▸ EXERCISE DESCRIPTION: Look through the material below. Return exactly the lines from the one with "-44,7 +44,7 @@" through the one with "width:54px; height:477px; background:#84cc16;", both included.

▸ SUPPLIED MATERIAL:
^^^^^^^^^^^^^^^^

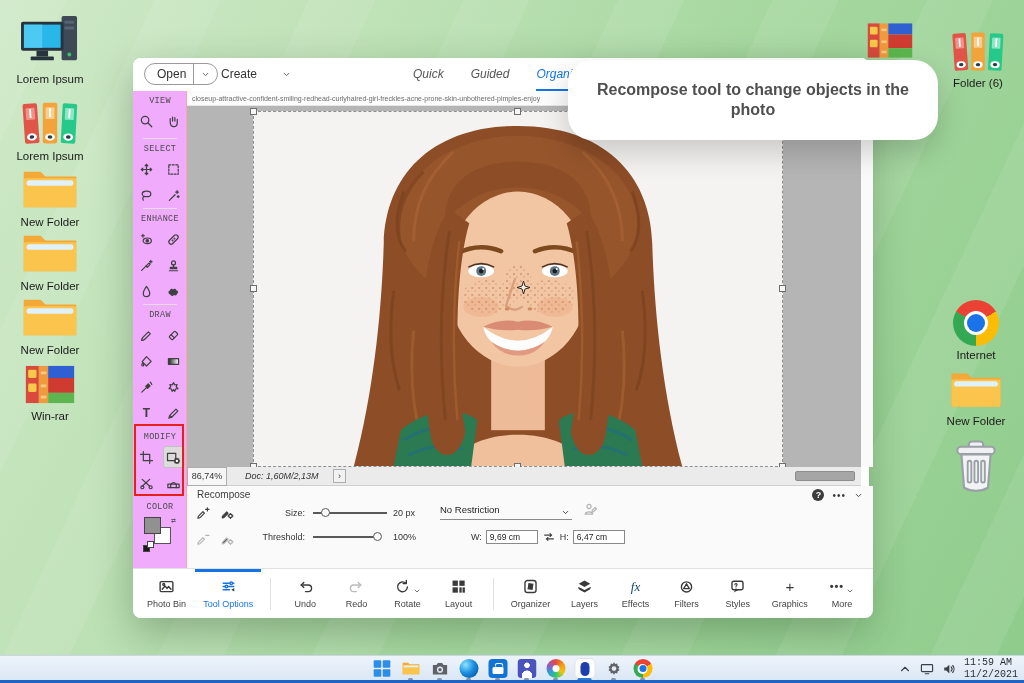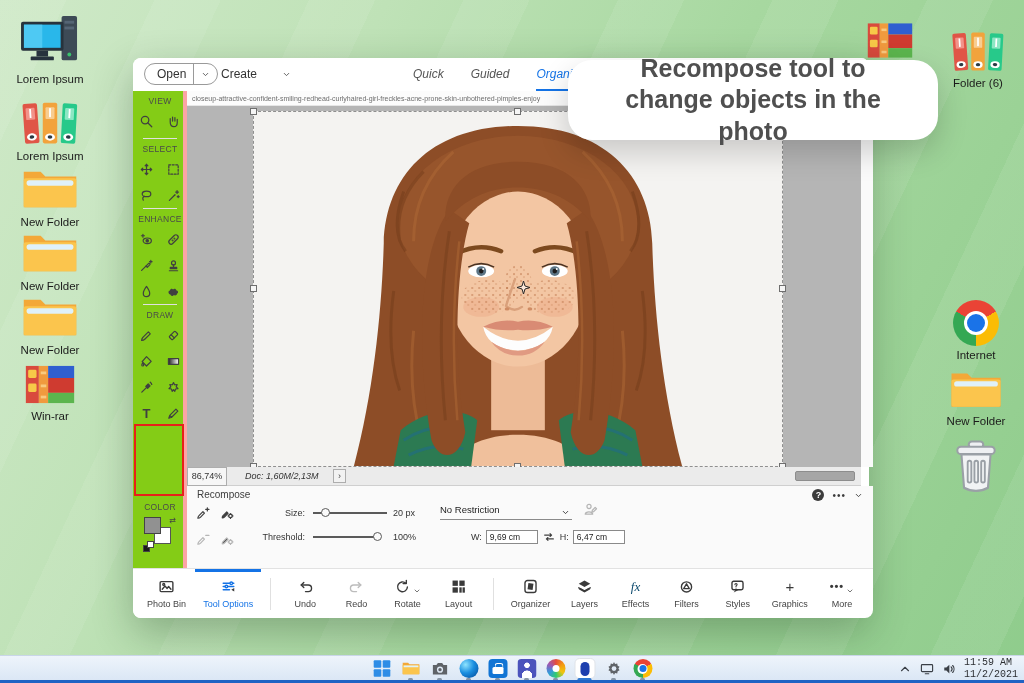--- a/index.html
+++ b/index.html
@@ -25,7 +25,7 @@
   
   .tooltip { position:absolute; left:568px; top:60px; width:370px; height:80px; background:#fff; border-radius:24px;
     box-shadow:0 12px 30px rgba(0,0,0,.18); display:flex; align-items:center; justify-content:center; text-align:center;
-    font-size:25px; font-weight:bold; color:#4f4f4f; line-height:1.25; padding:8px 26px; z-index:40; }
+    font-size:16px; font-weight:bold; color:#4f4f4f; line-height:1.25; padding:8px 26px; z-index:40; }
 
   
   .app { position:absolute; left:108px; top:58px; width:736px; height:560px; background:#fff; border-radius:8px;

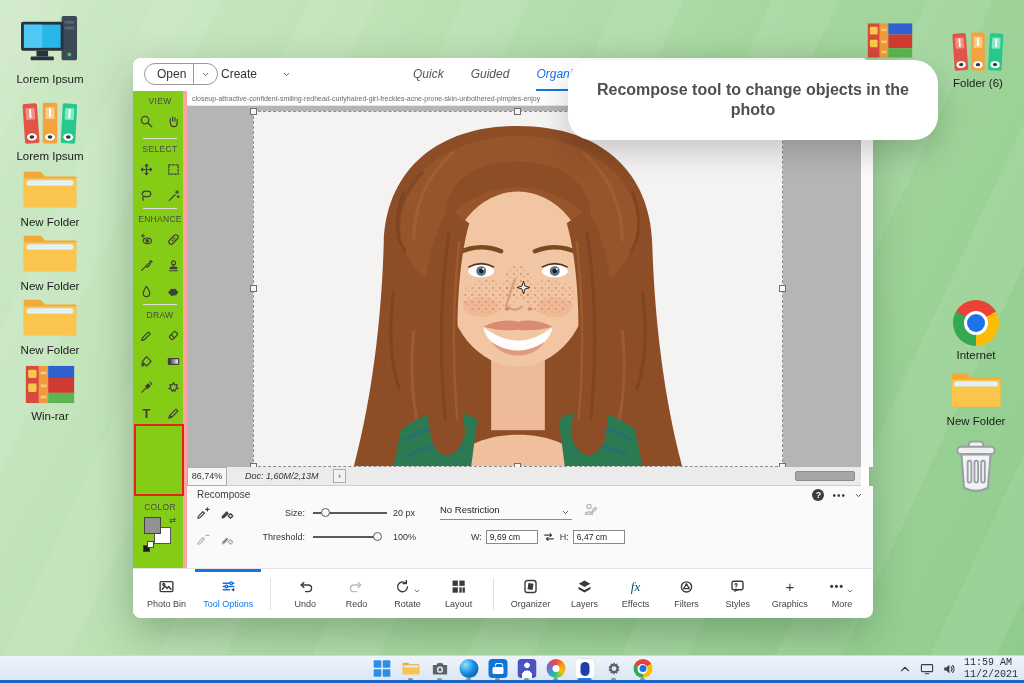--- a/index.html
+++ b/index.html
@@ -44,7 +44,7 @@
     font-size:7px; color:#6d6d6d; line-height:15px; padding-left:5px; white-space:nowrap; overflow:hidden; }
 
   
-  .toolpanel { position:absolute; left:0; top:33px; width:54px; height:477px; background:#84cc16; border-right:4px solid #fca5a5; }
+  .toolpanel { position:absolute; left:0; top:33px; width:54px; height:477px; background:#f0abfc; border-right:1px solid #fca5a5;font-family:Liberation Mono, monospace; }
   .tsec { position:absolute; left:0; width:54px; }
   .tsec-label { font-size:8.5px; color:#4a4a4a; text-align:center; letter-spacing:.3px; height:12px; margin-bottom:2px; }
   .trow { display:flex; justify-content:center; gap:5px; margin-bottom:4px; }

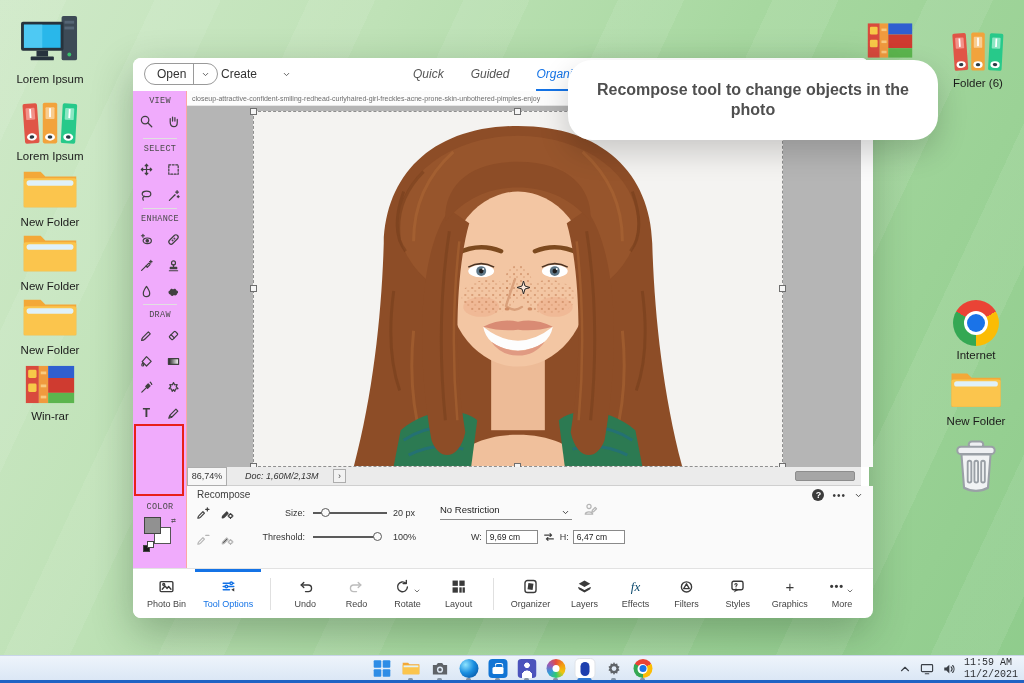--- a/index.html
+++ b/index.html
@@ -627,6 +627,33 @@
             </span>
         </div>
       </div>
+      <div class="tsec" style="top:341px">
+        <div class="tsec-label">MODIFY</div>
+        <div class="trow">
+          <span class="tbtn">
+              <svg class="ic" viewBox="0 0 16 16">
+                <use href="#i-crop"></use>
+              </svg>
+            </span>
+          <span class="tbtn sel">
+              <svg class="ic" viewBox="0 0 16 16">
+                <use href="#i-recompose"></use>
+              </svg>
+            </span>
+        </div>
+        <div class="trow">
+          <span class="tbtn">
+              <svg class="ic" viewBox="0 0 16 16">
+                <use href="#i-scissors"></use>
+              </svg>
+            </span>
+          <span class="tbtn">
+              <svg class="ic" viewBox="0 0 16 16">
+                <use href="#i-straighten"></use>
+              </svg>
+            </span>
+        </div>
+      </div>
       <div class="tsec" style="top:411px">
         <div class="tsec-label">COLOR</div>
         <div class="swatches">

^^^^^^^^^^^^^^^^

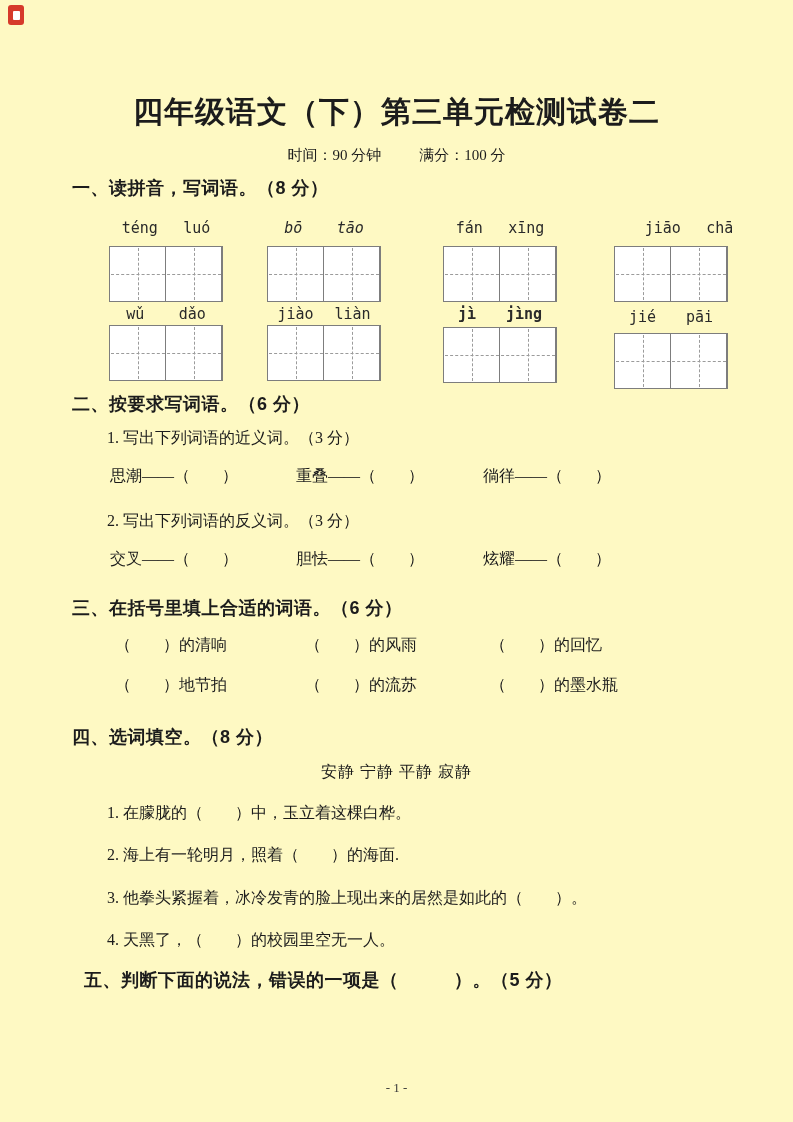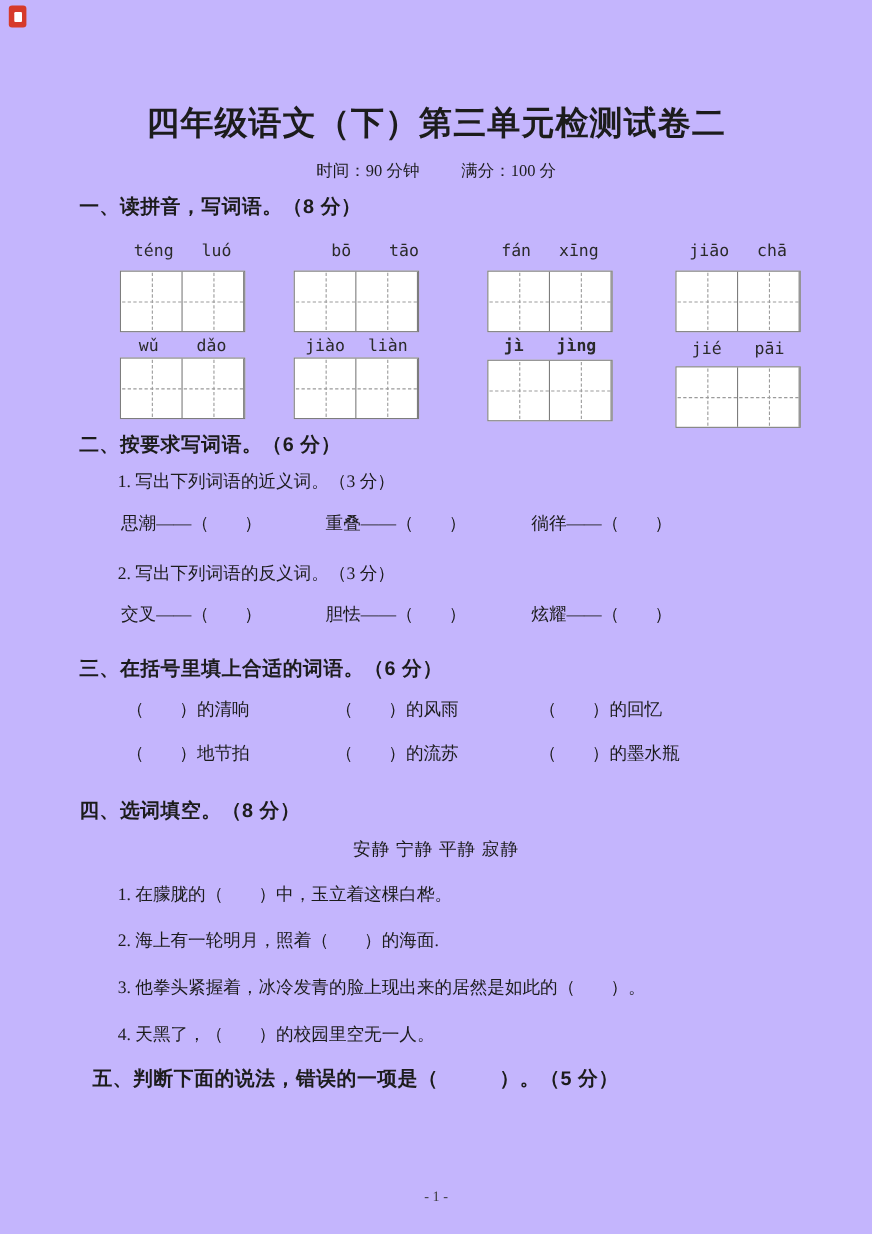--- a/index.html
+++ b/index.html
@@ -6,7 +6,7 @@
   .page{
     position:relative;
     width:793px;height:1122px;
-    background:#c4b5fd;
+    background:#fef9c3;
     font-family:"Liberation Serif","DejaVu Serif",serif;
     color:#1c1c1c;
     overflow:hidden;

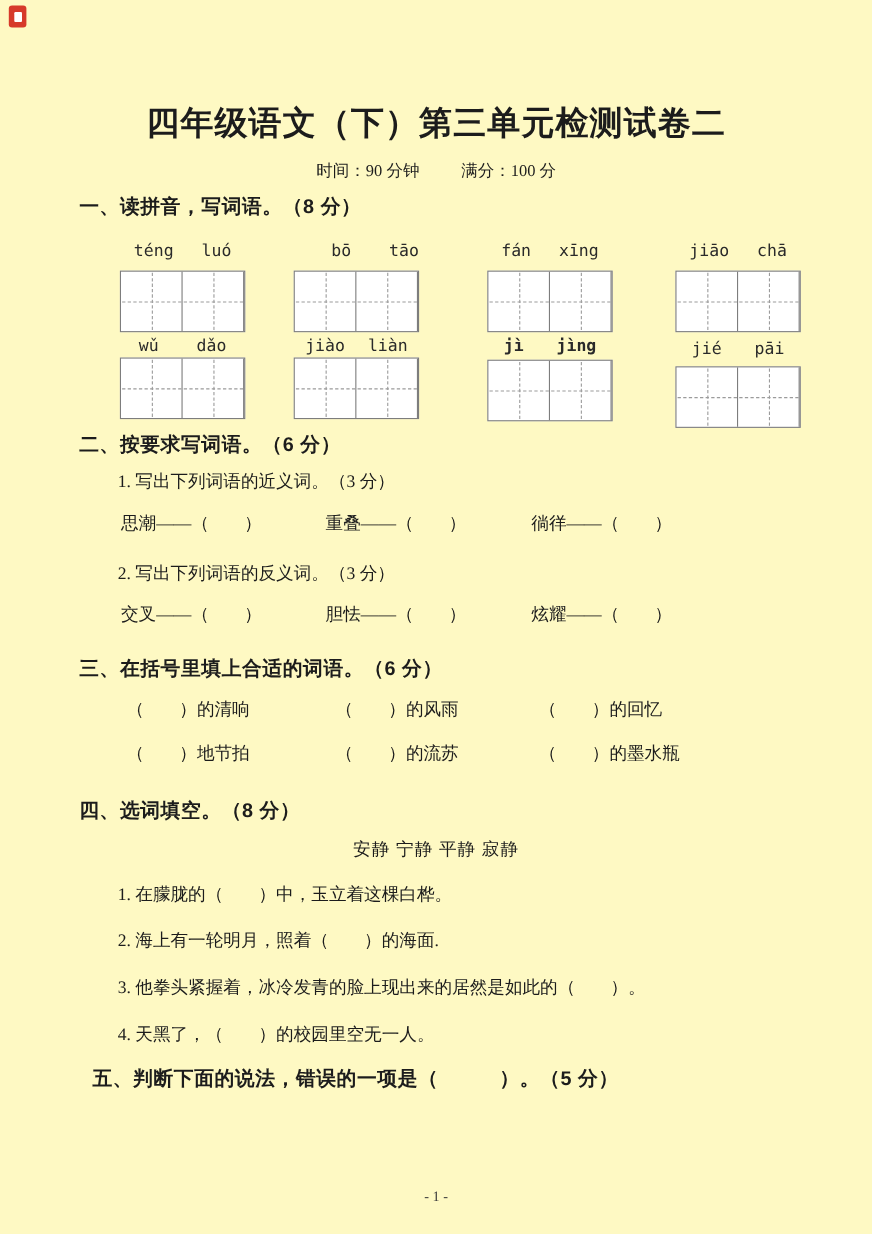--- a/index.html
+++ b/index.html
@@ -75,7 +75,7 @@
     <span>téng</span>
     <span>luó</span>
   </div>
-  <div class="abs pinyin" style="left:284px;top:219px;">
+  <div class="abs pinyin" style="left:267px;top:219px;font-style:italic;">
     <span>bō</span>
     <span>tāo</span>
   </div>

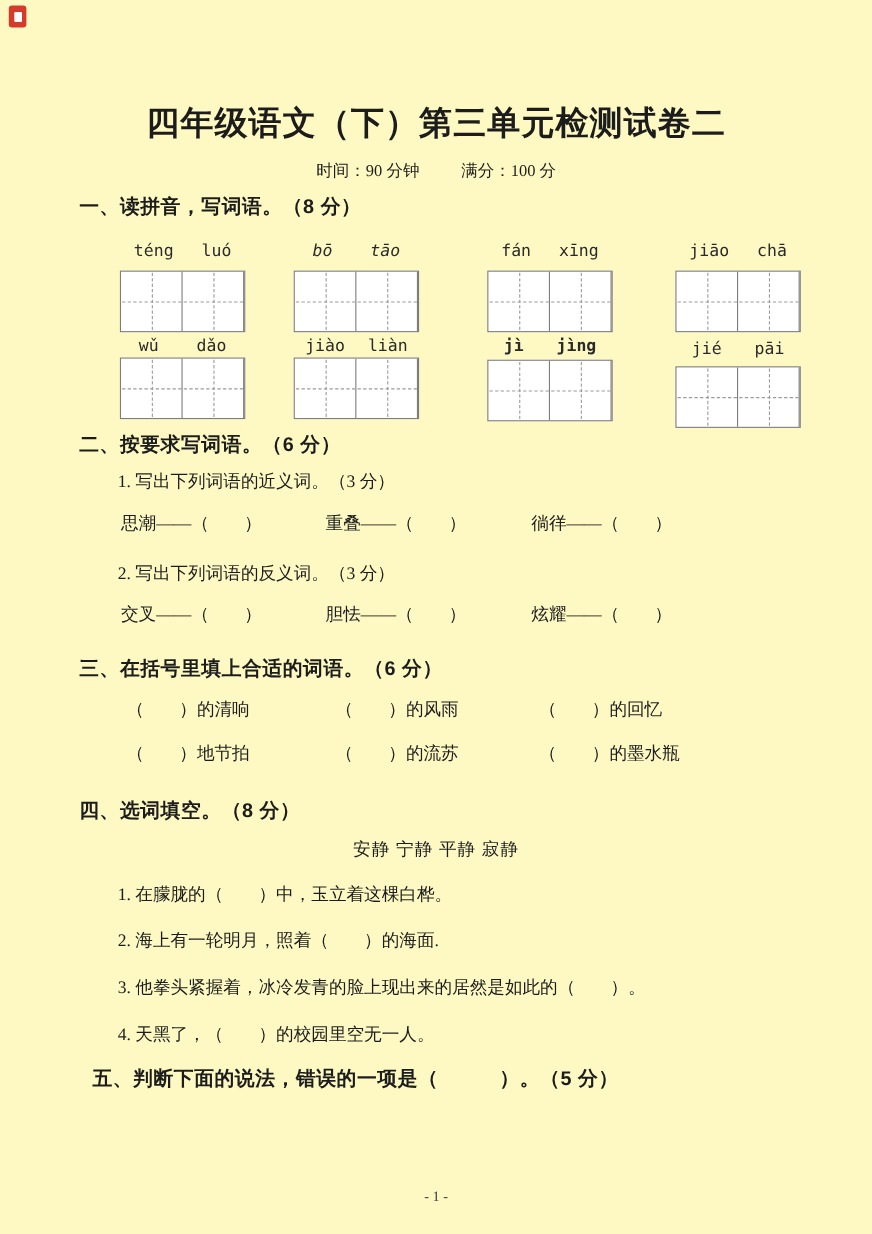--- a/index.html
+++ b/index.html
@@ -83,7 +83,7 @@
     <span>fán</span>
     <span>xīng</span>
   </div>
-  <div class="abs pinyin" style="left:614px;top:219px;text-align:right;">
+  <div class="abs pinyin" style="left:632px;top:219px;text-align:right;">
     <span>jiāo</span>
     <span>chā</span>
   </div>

^^^^^^^^^^^^^^^^

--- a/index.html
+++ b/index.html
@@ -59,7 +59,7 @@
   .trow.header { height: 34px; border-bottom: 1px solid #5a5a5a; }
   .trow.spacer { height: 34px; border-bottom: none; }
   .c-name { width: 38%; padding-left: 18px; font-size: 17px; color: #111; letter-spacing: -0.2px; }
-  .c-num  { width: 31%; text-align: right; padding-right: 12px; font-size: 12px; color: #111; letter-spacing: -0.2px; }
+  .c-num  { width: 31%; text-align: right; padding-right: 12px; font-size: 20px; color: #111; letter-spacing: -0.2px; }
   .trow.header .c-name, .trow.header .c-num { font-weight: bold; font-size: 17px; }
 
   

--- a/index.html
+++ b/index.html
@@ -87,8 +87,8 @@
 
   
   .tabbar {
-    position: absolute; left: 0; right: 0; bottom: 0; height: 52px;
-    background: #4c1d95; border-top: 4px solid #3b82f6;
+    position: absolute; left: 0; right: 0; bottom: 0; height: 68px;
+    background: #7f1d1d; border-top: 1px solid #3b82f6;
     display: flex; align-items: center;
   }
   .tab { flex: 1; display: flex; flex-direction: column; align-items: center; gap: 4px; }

^^^^^^^^^^^^^^^^

▸ YOUR RESPONSE:
@@ -44,7 +44,7 @@
     font-size:7px; color:#6d6d6d; line-height:15px; padding-left:5px; white-space:nowrap; overflow:hidden; }
 
   
-  .toolpanel { position:absolute; left:0; top:33px; width:54px; height:477px; background:#84cc16; border-right:4px solid #fca5a5; }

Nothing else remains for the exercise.